# Task goal
Looking at the data below, report how many lines contain "Commands", with no other words.

── Data ──

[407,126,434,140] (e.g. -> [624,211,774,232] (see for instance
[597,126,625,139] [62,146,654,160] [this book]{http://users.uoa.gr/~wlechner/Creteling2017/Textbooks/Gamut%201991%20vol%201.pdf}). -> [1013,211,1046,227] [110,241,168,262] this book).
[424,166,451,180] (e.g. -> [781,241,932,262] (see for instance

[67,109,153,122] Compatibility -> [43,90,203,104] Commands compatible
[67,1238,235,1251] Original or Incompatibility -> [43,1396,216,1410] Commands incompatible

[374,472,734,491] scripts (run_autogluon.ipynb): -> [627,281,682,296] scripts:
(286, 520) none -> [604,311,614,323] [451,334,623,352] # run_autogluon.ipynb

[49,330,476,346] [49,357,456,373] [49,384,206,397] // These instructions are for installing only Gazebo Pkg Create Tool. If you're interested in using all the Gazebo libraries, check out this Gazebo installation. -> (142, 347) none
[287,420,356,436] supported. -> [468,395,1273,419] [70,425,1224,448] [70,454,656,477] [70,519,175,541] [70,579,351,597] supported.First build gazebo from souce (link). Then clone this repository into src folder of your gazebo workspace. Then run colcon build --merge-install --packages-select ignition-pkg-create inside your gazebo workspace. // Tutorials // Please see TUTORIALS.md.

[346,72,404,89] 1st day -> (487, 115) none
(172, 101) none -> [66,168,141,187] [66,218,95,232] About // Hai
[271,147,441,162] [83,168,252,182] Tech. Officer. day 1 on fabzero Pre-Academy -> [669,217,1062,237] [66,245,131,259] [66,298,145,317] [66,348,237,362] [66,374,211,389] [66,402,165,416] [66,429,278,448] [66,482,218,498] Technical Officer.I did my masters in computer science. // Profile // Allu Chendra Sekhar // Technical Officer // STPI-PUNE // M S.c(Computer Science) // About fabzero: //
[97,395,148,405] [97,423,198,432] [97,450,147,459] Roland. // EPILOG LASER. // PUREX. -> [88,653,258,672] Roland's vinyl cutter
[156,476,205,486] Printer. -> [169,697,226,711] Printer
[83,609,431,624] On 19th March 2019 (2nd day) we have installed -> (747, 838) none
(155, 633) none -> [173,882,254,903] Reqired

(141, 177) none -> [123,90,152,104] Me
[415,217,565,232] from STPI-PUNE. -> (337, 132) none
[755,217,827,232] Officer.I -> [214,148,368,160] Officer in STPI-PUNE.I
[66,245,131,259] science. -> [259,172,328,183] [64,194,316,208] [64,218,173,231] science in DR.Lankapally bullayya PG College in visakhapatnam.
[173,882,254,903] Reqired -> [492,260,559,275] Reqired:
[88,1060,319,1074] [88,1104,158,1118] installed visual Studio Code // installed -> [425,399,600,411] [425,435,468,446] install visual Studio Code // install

───

# Solution below
2